Quartz sitesine göre geçen sene 2 milyon olduğu bildirilen Letonya nüfusunun, 2050 yılında 1.52 milyona düşmesi bekleniyor. Ülke, dünyada nüfusu en hızlı azalan 10 ülkeden biri.
Bütün bu 10 ülke de Avrupa’nın doğusunda bulunuyor. Letonya ve Bulgaristan’a ilave olarak, Ukrayna, Hırvatistan, Romanya, Moldova, Litvanya, Polonya, Sırbistan ve Bulgaristan nüfuslarının tamamının, 2050 itibariyle %15 oranında düşmesi bekleniyor.
Bazı Güney Koreliler, çocuk yapmamalarının temel sebebi olarak ekonomik istikrarsızlığı gösteriyorlar.
Güney Kore hükümeti, doğurganlık oranı şu an kadın başına 1.26 çocukta durduğundan, birden fazla çocuk sahibi olan insanlara nakit teşvikleri önerdi. Güney Kore’deki bu oran, sabit bir nüfusu sürdürmek için çok düşük.
Quartz sitesine göre bazı Güney Koreliler, düşen doğurganlık oranlarının ortasında, çocuk yapmama sebebi olarak ekonomik bir istikrardan yoksun olmayı gösteriyorlar.
Hem hükümet hem de bazı özel şirketler, muhtemel bir nüfus bombasının etkilerini tersine çevirmek amacıyla, babaların babalık izni alması için teşvik sunuyor.
Quartz’a göre, nüfus istatistikleri araştırmacıları, Güney Kore’nin düşük doğurganlık oranının, kadınların giderek daha geç yaşta çocuk sahibi olmalarıyla bağlantılı olduğunu söylüyorlar. 2017 yılında, ilk kez çocuk sahibi olan Koreli bir kadının ortalama yaşı 31’i geçti. Bu rakam, dünyadaki en büyük yaş ortalaması.
Japon hükümeti, kadınların çocuk sahibi olmasını teşvik etmek amacıyla nakit para yardımları sunuyor.

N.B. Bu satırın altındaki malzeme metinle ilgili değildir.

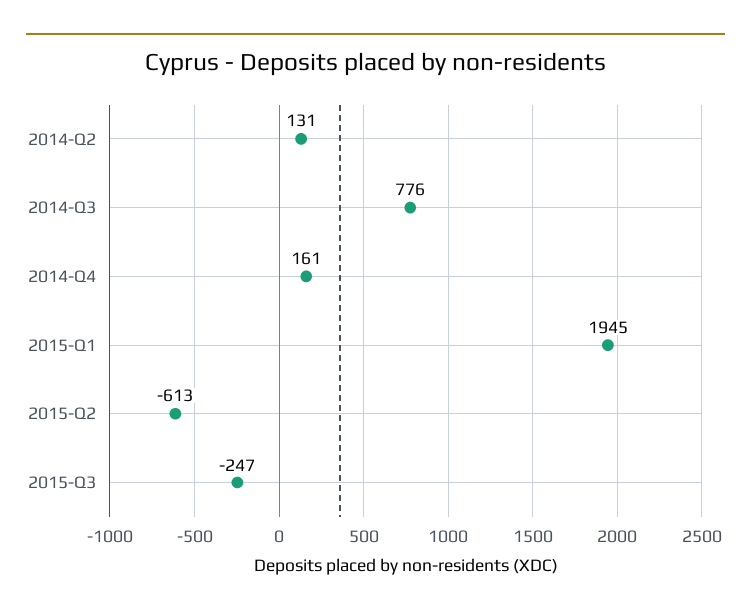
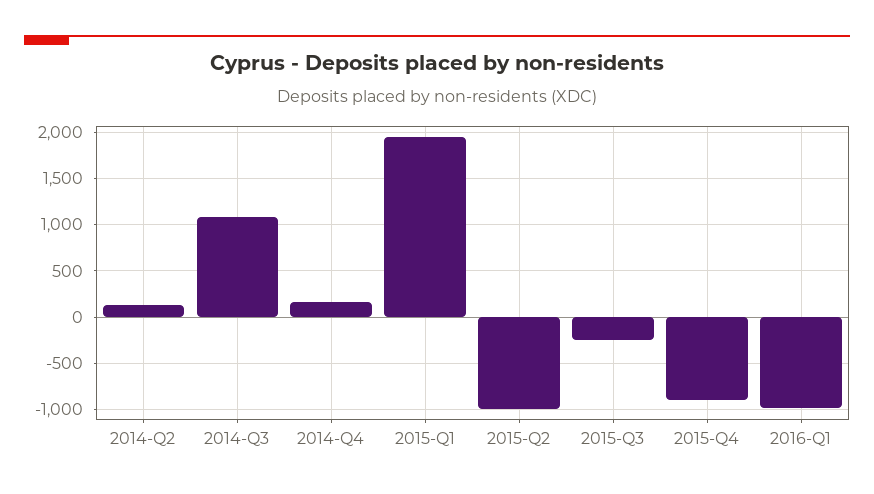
2014-Q3: 776 -> 1100
2015-Q2: -613 -> -1000
2015-Q4: none -> -900
2016-Q1: none -> -1000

Araştırmacılar, geçen yıl şimdiye kadarki en düşük doğum rakamlarının kaydedildiği Japonya’da, saatli bir nüfus bombasından endişeleniyorlar.
Başbakan Shinzo Abe’nin hükümeti, Japon kadınların çocuk sahibi olmasını teşvik etmek amacıyla bazı adımlar attı. CNN’e göre, yetkililer nakit ödemeleri ve diğer teşvikler öneriyor. Ülkenin doğurganlık oranı, 1990’lı yıllarla kıyas götürür şekilde en son 1.44’e ulaşarak, biraz artış gösterdi.
Japonya, benzer şekilde düşük doğurganlık oranlarına sahip diğer ülkelerden farklı olarak önemli bir göçmen akını yaşamadı. Ülkedeki düşük işçi sayısı, sayıları artan yaşlı vatandaşlar için emeklilik ve sağlık hizmetlerine giden vergi parası miktarında azalmaya sebep oluyor.
Japonya’nın bazı bölgeleri, nüfusun azalması ve büyük miktardaki yaşlı insanla birlikte, halihazırda saatli bir nüfus bombasının işaretlerini gösteriyor.
Göçmenlik, saatli bir nüfus bombasını tersine çevirmeye yardımcı olabilir fakat İngiltere’nin Avrupa Birliği’nden çıkması, göçlerde bir düşüş yaşanmasına yol açtı.
İngiltere’nin doğum oranı, The Times gazetesinin bildirdiğine göre çok sayıdaki yıl içinde en düşük seviyeye indi.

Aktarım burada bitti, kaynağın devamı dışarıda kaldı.